A small homelab built for apartment living. Hardware as of September 2015.
Posted from the future (2020-01-30). Backdated to the date of the original Reddit and Imgur posts.
All of my gear on an IKEA shelving unit. Everything lives on this rack at the foot of my bed, so it has to be reasonably quiet.
This doesn’t belong to me and was in the house when I moved in, and before I stood up my network was running everything. Its still in place here and configured, ready to be used in case of a failure of the rest of my network. As I travel constantly for work my housemate is trained in plugging this in in case of a failure while I’m away.
Next to the standby router sits my Netgear switch with a Ubiquiti AP on top. The Netgear switch provides 24 gigabit ports, supports VLans and LACP. All of the ports are configured identically. Ignore the name label – it is from several moves ago and needs to be updated.
Sits on top of the Netgear switch. Provides two WLAN SSIDs to the house – one for use by my housemate that only relies on the AP, switch and router being up, and another for my use which uses my virtual environment for DHCP and DNS. The Ubiquiti controller application runs on the Synology NAS. I bought this as part of a three pack, having had signal issues in this apartment with other hardware, but have not needed to use more than one.
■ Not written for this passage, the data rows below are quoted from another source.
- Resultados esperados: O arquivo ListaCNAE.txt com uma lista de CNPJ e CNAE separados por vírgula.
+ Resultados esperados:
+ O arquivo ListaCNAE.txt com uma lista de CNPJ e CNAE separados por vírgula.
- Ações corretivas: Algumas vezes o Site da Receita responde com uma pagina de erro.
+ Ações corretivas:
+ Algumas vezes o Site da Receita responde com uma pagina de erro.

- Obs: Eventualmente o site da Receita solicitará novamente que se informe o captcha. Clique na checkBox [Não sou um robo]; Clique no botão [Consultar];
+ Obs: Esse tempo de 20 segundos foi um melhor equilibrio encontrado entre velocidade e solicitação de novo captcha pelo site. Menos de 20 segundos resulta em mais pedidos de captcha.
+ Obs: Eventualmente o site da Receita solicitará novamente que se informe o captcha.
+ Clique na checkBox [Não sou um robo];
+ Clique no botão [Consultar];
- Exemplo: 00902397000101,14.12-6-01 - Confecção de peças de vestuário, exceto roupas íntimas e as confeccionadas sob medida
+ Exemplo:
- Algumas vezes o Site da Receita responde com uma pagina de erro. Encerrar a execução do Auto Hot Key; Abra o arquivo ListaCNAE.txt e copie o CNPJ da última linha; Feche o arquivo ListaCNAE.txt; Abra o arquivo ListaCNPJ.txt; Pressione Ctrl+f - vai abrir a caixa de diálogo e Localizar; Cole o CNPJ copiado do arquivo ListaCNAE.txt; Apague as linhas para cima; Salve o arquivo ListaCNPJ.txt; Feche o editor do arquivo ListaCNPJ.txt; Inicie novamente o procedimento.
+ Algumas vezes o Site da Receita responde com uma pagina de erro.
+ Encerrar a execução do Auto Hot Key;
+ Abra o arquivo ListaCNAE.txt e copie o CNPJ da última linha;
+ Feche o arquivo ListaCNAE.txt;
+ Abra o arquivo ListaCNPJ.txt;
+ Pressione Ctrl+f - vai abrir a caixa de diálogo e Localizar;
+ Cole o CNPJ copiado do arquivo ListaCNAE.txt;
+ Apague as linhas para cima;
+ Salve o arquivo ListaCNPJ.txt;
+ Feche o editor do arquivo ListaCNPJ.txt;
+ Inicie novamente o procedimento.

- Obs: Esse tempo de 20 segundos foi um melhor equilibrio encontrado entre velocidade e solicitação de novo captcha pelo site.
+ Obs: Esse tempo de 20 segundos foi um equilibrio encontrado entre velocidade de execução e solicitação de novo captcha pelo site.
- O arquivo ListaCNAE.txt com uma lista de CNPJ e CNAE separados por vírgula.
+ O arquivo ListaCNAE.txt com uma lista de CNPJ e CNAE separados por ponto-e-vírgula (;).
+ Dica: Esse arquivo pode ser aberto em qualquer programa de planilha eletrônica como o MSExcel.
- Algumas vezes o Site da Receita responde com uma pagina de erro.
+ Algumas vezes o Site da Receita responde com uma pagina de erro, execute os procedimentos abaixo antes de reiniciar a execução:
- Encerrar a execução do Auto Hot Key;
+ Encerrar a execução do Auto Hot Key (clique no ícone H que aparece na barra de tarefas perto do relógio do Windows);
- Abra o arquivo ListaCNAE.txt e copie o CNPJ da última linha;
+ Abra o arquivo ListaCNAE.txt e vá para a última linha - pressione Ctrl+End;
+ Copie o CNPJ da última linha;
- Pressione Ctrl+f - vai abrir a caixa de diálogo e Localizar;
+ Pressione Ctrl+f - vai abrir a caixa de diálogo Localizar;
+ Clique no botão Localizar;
My NAS lives on the left of the middle shelf. Hosting 4x4TB WD Red (WD40EFRX) and 4x3TB WD Green (WD30EZRX) HDDs in SHR-2, this NAS has 18TB of usable space. Supplies SMB/CIFS to my Windows machines, iSCSI and NFS to the ESXi hosts, and Plex services to my media center.
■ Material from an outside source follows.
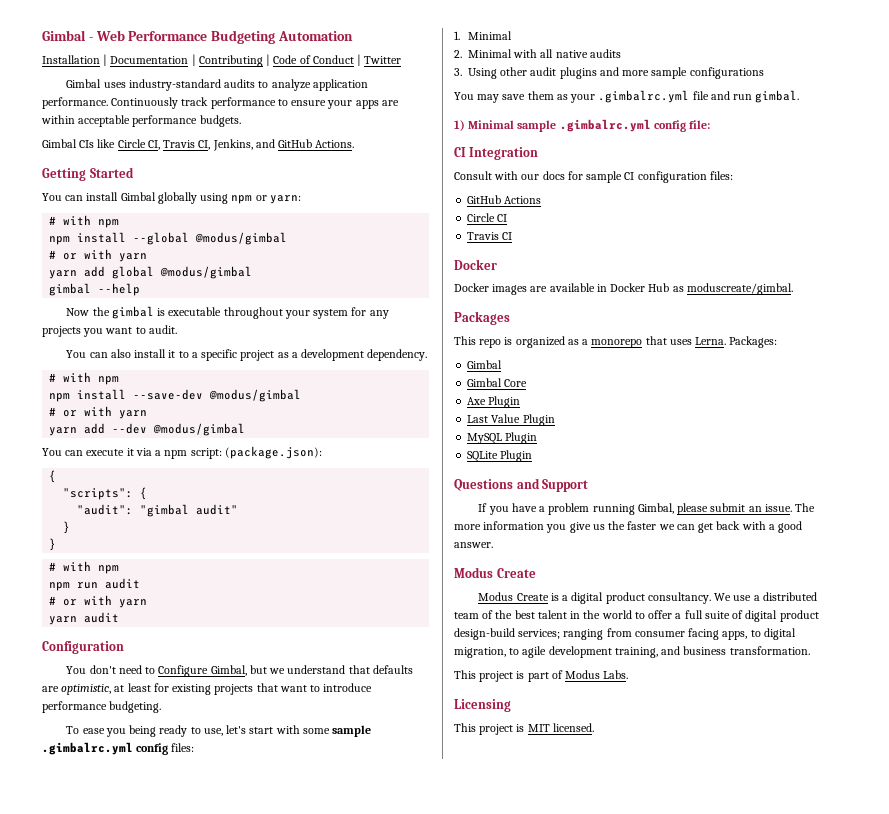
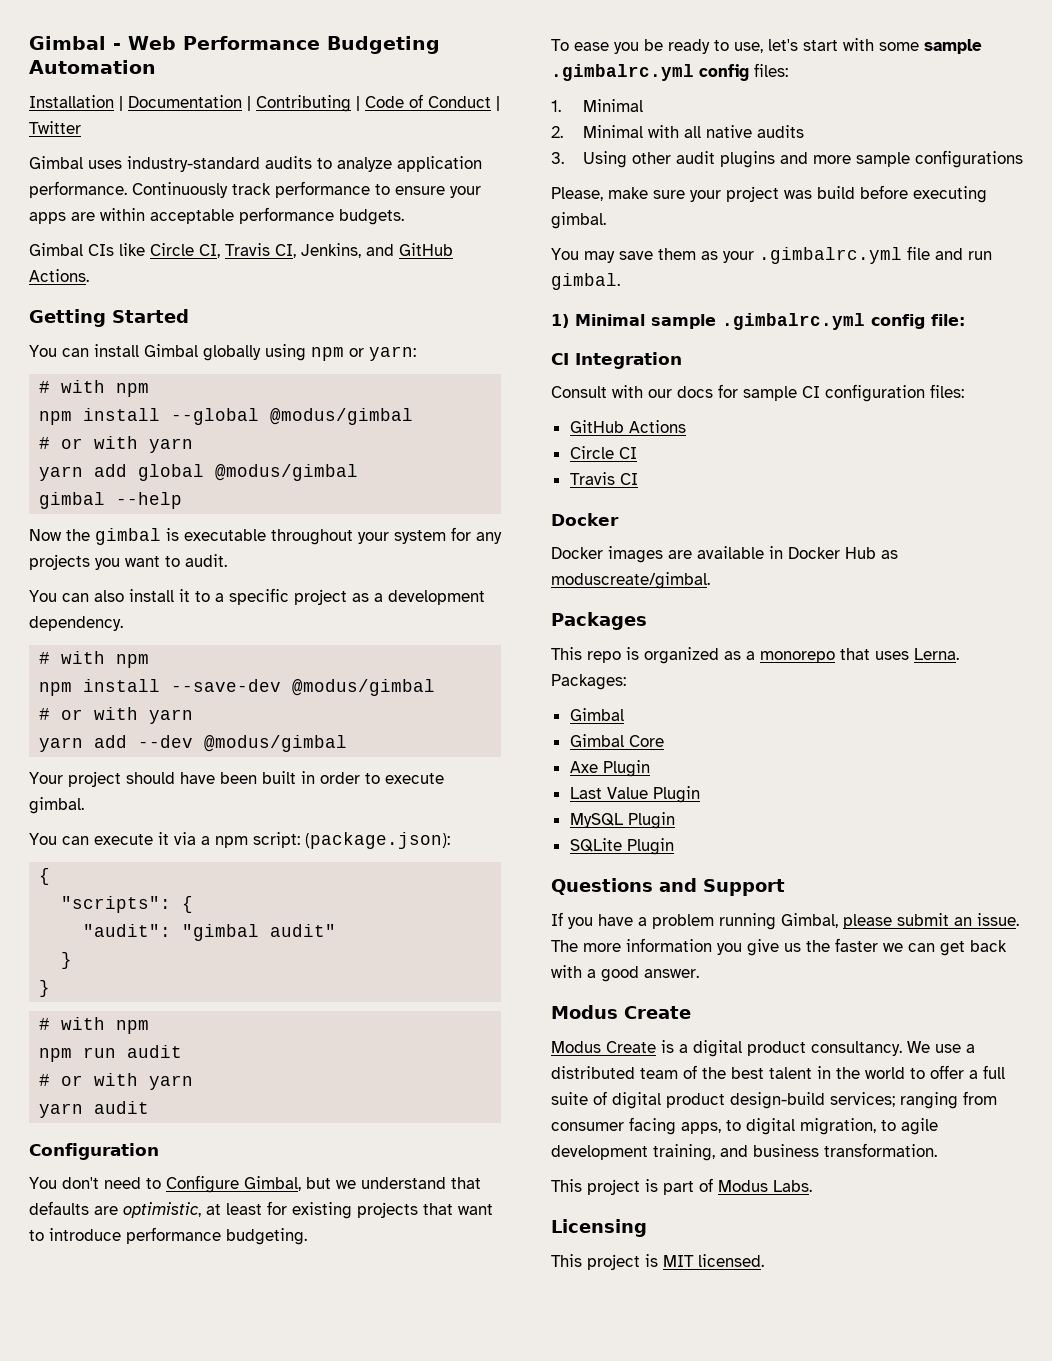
+ Your project should have been built in order to execute gimbal.
- To ease you being ready to use, let's start with some sample .gimbalrc.yml config files:
+ To ease you be ready to use, let's start with some sample .gimbalrc.yml config files:
+ Please, make sure your project was build before executing gimbal.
My router lives on the right of the middle shelf. Handles the ADSL connection and 3 of my VLANs. Will eventually be replaced by one or my routers that can handle more than 4 VLANs, as currently I rely on several virtual routers for my lab VLANs.
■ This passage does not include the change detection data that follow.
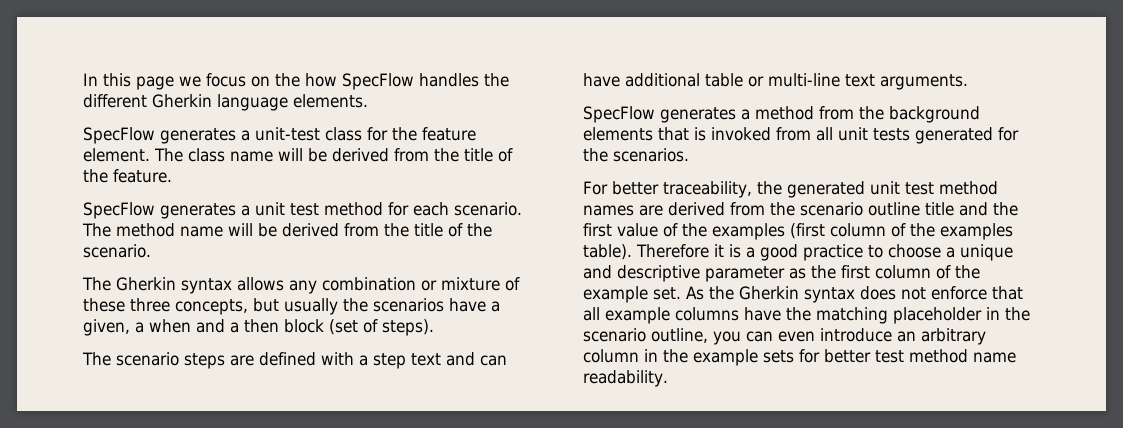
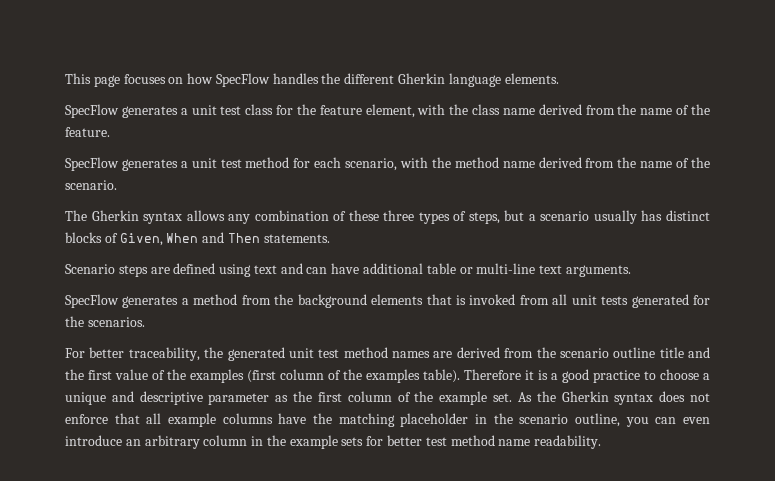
- In this page we focus on the how SpecFlow handles the different Gherkin language elements.
+ This page focuses on how SpecFlow handles the different Gherkin language elements.
- SpecFlow generates a unit-test class for the feature element. The class name will be derived from the title of the feature.
+ SpecFlow generates a unit test class for the feature element, with the class name derived from the name of the feature.
- SpecFlow generates a unit test method for each scenario. The method name will be derived from the title of the scenario.
+ SpecFlow generates a unit test method for each scenario, with the method name derived from the name of the scenario.
- The Gherkin syntax allows any combination or mixture of these three concepts, but usually the scenarios have a given, a when and a then block (set of steps).
- The scenario steps are defined with a step text and can have additional table or multi-line text arguments.
+ The Gherkin syntax allows any combination of these three types of steps, but a scenario usually has distinct blocks of Given, When and Then statements.
+ Scenario steps are defined using text and can have additional table or multi-line text arguments.

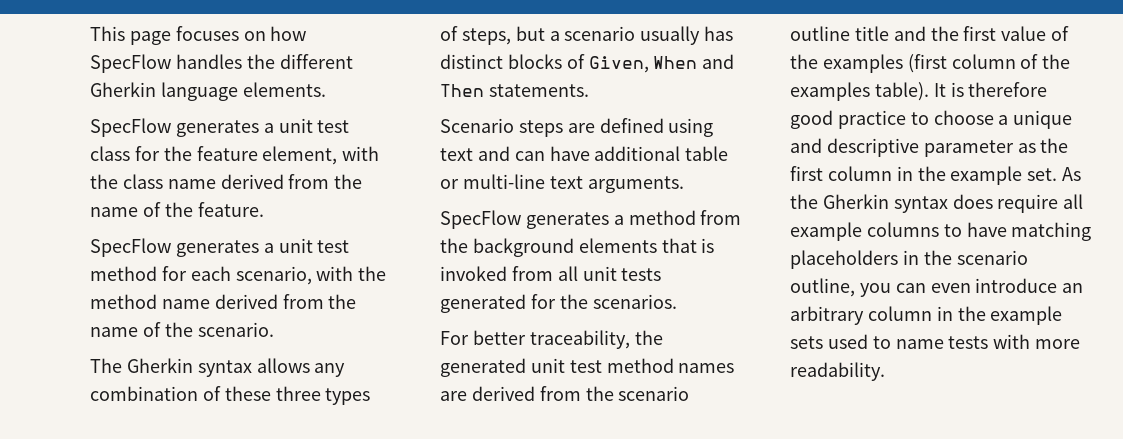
- Therefore it is a good practice to choose a unique and descriptive parameter as the first column of the example set.
+ It is therefore good practice to choose a unique and descriptive parameter as the first column in the example set.
- As the Gherkin syntax does not enforce that all example columns have the matching placeholder in the scenario outline, you can even introduce an arbitrary column in the example sets for better test method name readability.
+ As the Gherkin syntax does require all example columns to have matching placeholders in the scenario outline, you can even introduce an arbitrary column in the example sets used to name tests with more readability.

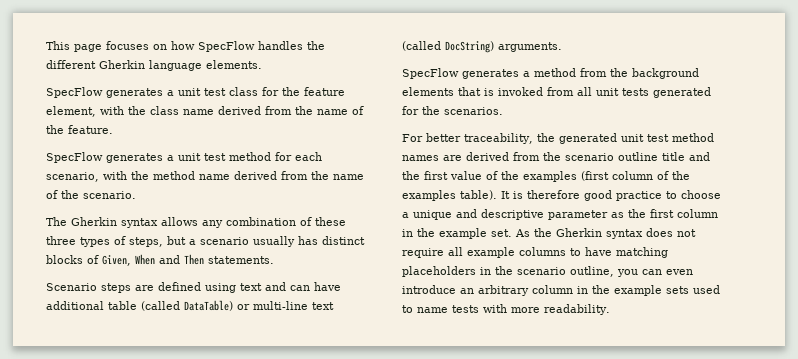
- Scenario steps are defined using text and can have additional table or multi-line text arguments.
+ Scenario steps are defined using text and can have additional table (called DataTable) or multi-line text (called DocString) arguments.
- As the Gherkin syntax does require all example columns to have matching placeholders in the scenario outline, you can even introduce an arbitrary column in the example sets used to name tests with more readability.
+ As the Gherkin syntax does not require all example columns to have matching placeholders in the scenario outline, you can even introduce an arbitrary column in the example sets used to name tests with more readability.

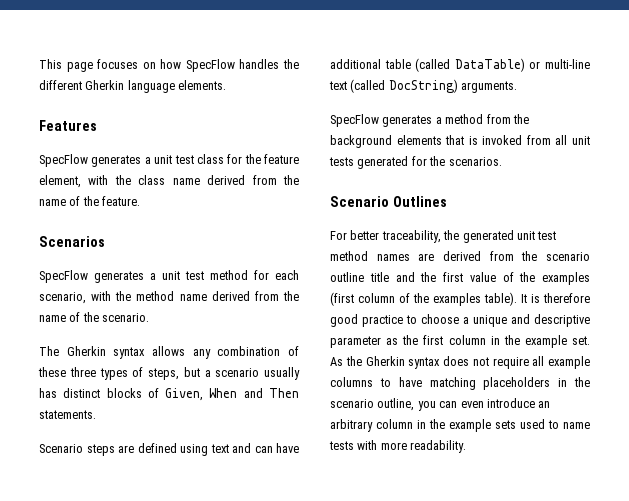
+ Features
+ Scenarios
+ Scenario Outlines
Finally, the bottom shelf hosts 4 Intel NUC ESXi hosts. Each NUC is configured identically, with WD 2.5” HDDs and Intel SSDs. 3 of the hosts are in the “compute” cluster and configured to use VSAN, forming one large datastore from all the available storage. The final host makes up the “management” cluster, running some AD servers and VCenter servers to manage all the clusters.